**DIRECTIONS:**
Give back every entry exactly; drop the pictures.

**RECORDS FOR THIS TASK:**

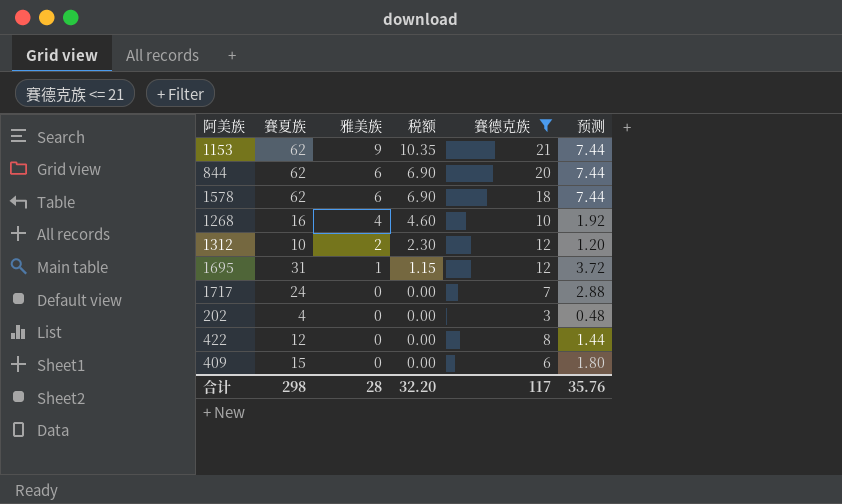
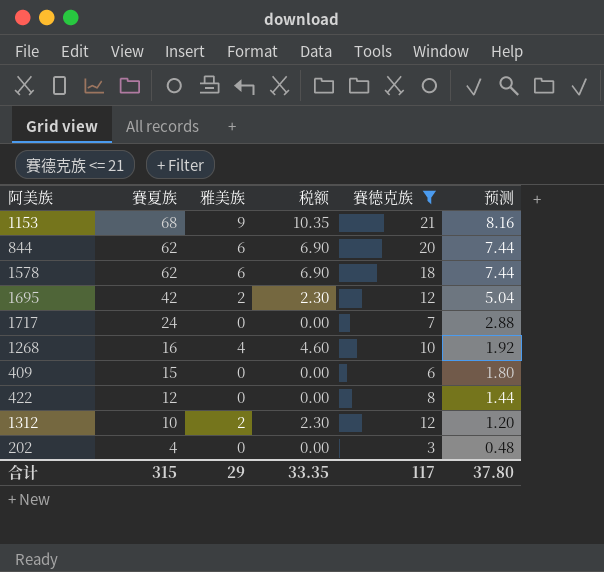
row order: 雅美族 descending -> 賽夏族 descending
1153 | 賽夏族: 62 -> 68
1153 | 预测: 7.44 -> 8.16
1695 | 賽夏族: 31 -> 42
1695 | 雅美族: 1 -> 2
1695 | 税额: 1.15 -> 2.30
1695 | 预测: 3.72 -> 5.04
合计 | 賽夏族: 298 -> 315
合计 | 雅美族: 28 -> 29
合计 | 税额: 32.20 -> 33.35
合计 | 预测: 35.76 -> 37.80

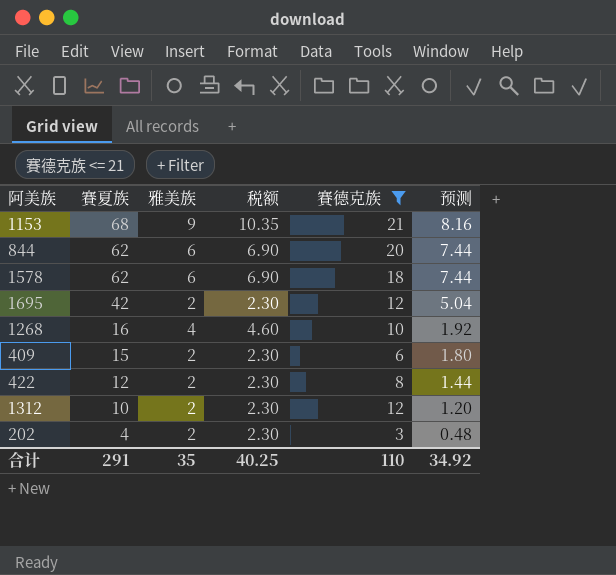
row 1717: 24 | 0 | 0.00 | 7 | 2.88 -> none
409 | 雅美族: 0 -> 2
409 | 税额: 0.00 -> 2.30
422 | 雅美族: 0 -> 2
422 | 税额: 0.00 -> 2.30
202 | 雅美族: 0 -> 2
202 | 税额: 0.00 -> 2.30
合计 | 賽夏族: 315 -> 291
合计 | 雅美族: 29 -> 35
合计 | 税额: 33.35 -> 40.25
合计 | 賽德克族: 117 -> 110
合计 | 预测: 37.80 -> 34.92

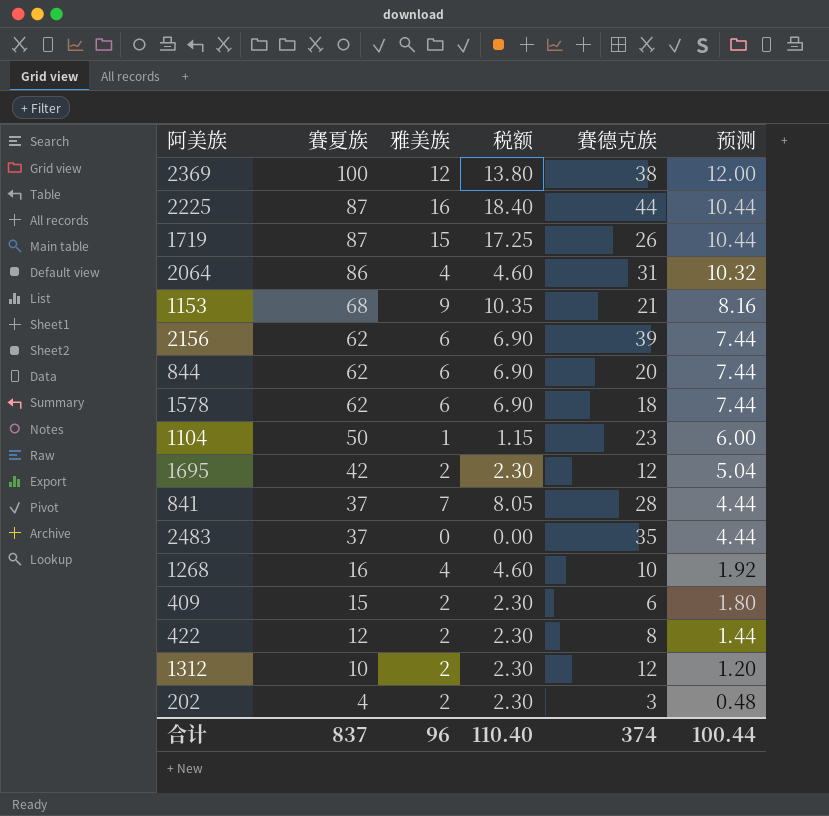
filter: 賽德克族 <= 21 -> none
合计 | 賽夏族: 291 -> 837
合计 | 雅美族: 35 -> 96
合计 | 税额: 40.25 -> 110.40
合计 | 賽德克族: 110 -> 374
合计 | 预测: 34.92 -> 100.44

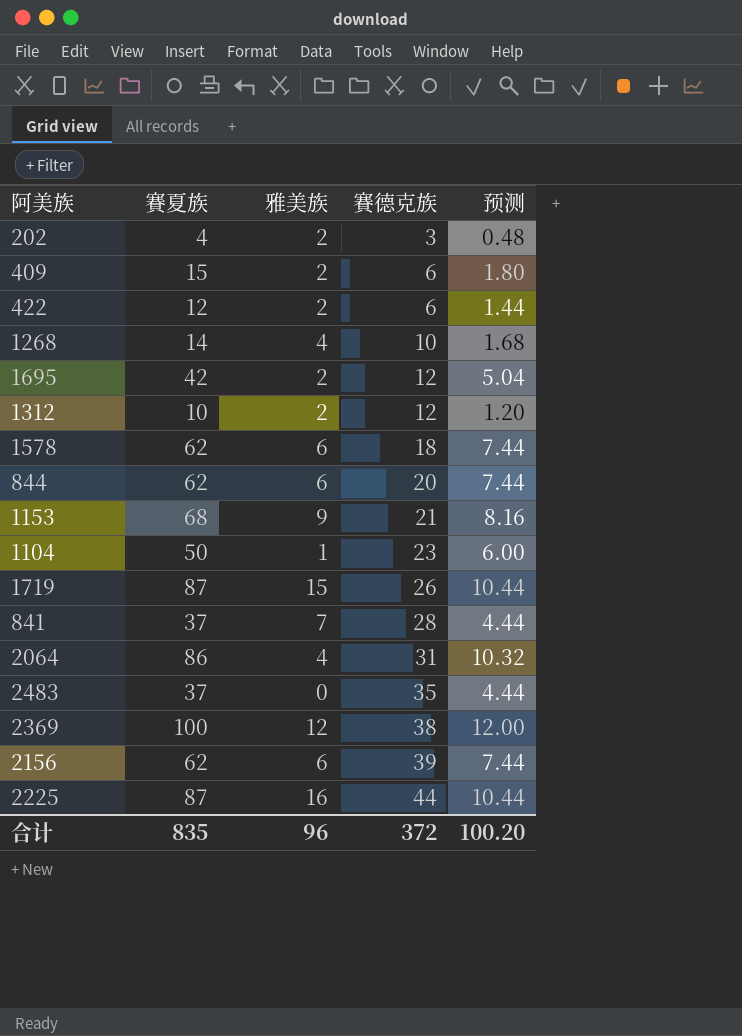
row order: 賽夏族 descending -> 賽德克族 ascending
column 税额 | formula: [雅美族] * 1.15 -> none
422 | 賽德克族: 8 -> 6
1268 | 賽夏族: 16 -> 14
1268 | 预测: 1.92 -> 1.68
合计 | 賽夏族: 837 -> 835
合计 | 賽德克族: 374 -> 372
合计 | 预测: 100.44 -> 100.20

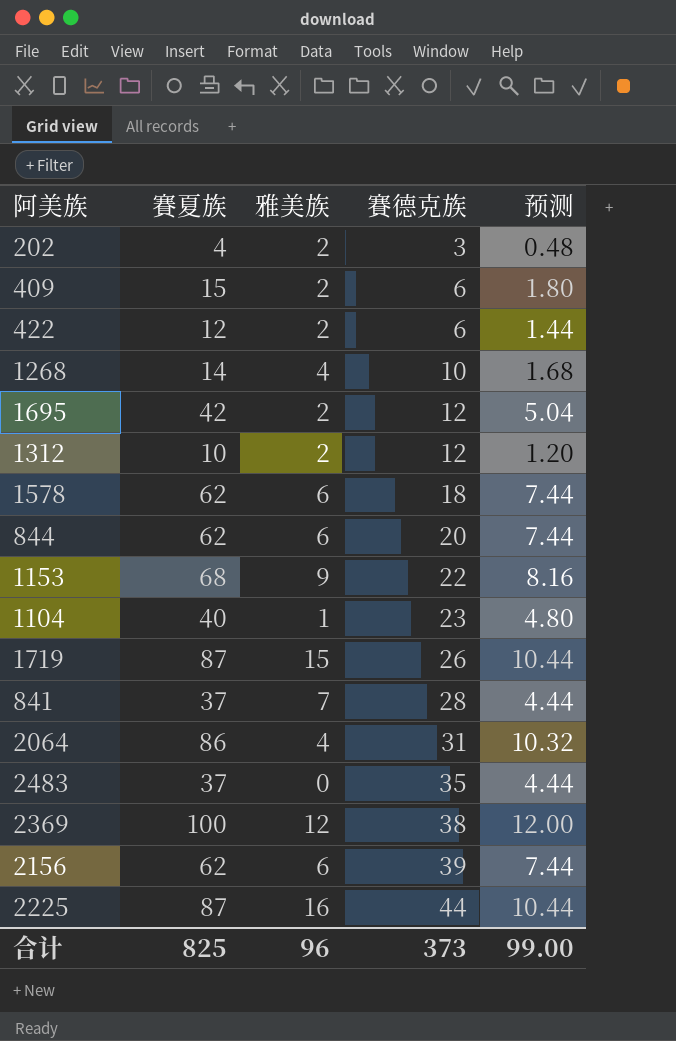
1153 | 賽德克族: 21 -> 22
1104 | 賽夏族: 50 -> 40
1104 | 预测: 6.00 -> 4.80
合计 | 賽夏族: 835 -> 825
合计 | 賽德克族: 372 -> 373
合计 | 预测: 100.20 -> 99.00

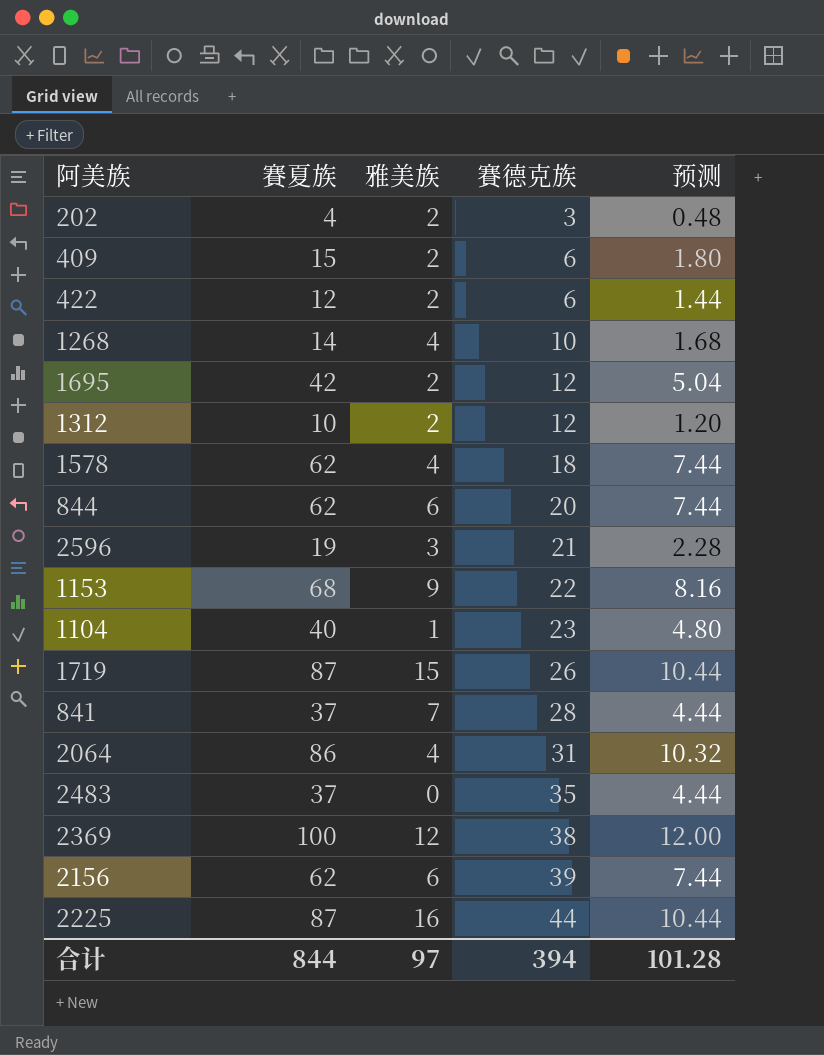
1578 | 雅美族: 6 -> 4
row 2596: none -> 19 | 3 | 21 | 2.28
合计 | 賽夏族: 825 -> 844
合计 | 雅美族: 96 -> 97
合计 | 賽德克族: 373 -> 394
合计 | 预测: 99.00 -> 101.28

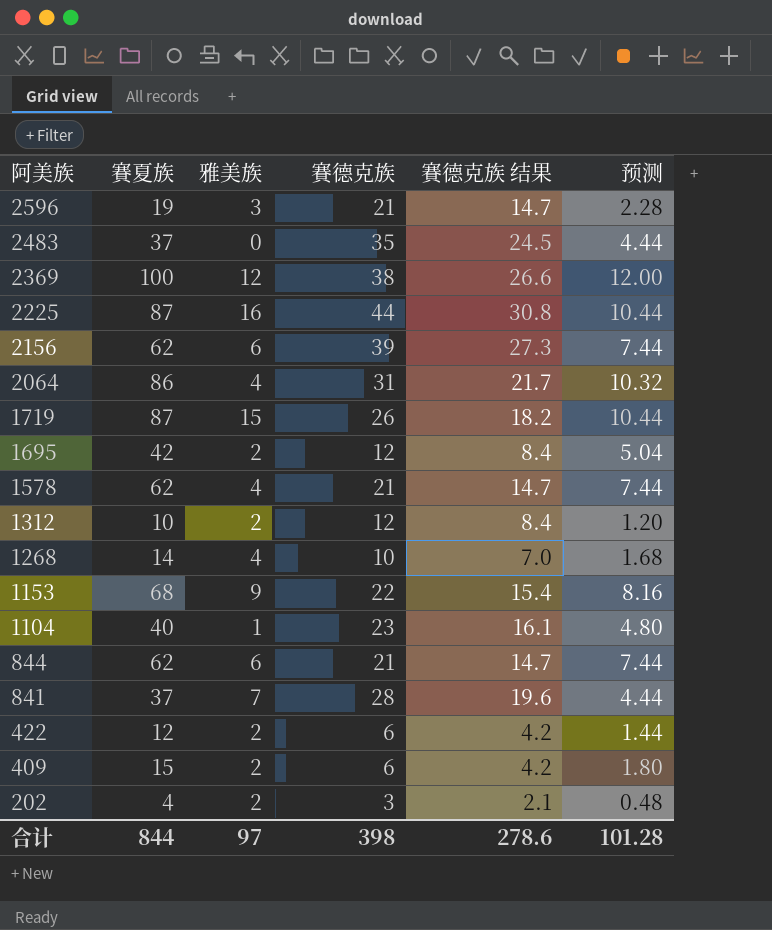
row order: 賽德克族 ascending -> 阿美族 descending
column 賽德克族 结果 | formula: none -> [賽德克族] * 0.7
1578 | 賽德克族: 18 -> 21
844 | 賽德克族: 20 -> 21
合计 | 賽德克族: 394 -> 398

**THE ANSWER:**
row order: 雅美族 descending -> 賽夏族 descending
1153 | 賽夏族: 62 -> 68
1153 | 预测: 7.44 -> 8.16
1695 | 賽夏族: 31 -> 42
1695 | 雅美族: 1 -> 2
1695 | 税额: 1.15 -> 2.30
1695 | 预测: 3.72 -> 5.04
合计 | 賽夏族: 298 -> 315
合计 | 雅美族: 28 -> 29
合计 | 税额: 32.20 -> 33.35
合计 | 预测: 35.76 -> 37.80

row 1717: 24 | 0 | 0.00 | 7 | 2.88 -> none
409 | 雅美族: 0 -> 2
409 | 税额: 0.00 -> 2.30
422 | 雅美族: 0 -> 2
422 | 税额: 0.00 -> 2.30
202 | 雅美族: 0 -> 2
202 | 税额: 0.00 -> 2.30
合计 | 賽夏族: 315 -> 291
合计 | 雅美族: 29 -> 35
合计 | 税额: 33.35 -> 40.25
合计 | 賽德克族: 117 -> 110
合计 | 预测: 37.80 -> 34.92

filter: 賽德克族 <= 21 -> none
合计 | 賽夏族: 291 -> 837
合计 | 雅美族: 35 -> 96
合计 | 税额: 40.25 -> 110.40
合计 | 賽德克族: 110 -> 374
合计 | 预测: 34.92 -> 100.44

row order: 賽夏族 descending -> 賽德克族 ascending
column 税额 | formula: [雅美族] * 1.15 -> none
422 | 賽德克族: 8 -> 6
1268 | 賽夏族: 16 -> 14
1268 | 预测: 1.92 -> 1.68
合计 | 賽夏族: 837 -> 835
合计 | 賽德克族: 374 -> 372
合计 | 预测: 100.44 -> 100.20

1153 | 賽德克族: 21 -> 22
1104 | 賽夏族: 50 -> 40
1104 | 预测: 6.00 -> 4.80
合计 | 賽夏族: 835 -> 825
合计 | 賽德克族: 372 -> 373
合计 | 预测: 100.20 -> 99.00

1578 | 雅美族: 6 -> 4
row 2596: none -> 19 | 3 | 21 | 2.28
合计 | 賽夏族: 825 -> 844
合计 | 雅美族: 96 -> 97
合计 | 賽德克族: 373 -> 394
合计 | 预测: 99.00 -> 101.28

row order: 賽德克族 ascending -> 阿美族 descending
column 賽德克族 结果 | formula: none -> [賽德克族] * 0.7
1578 | 賽德克族: 18 -> 21
844 | 賽德克族: 20 -> 21
合计 | 賽德克族: 394 -> 398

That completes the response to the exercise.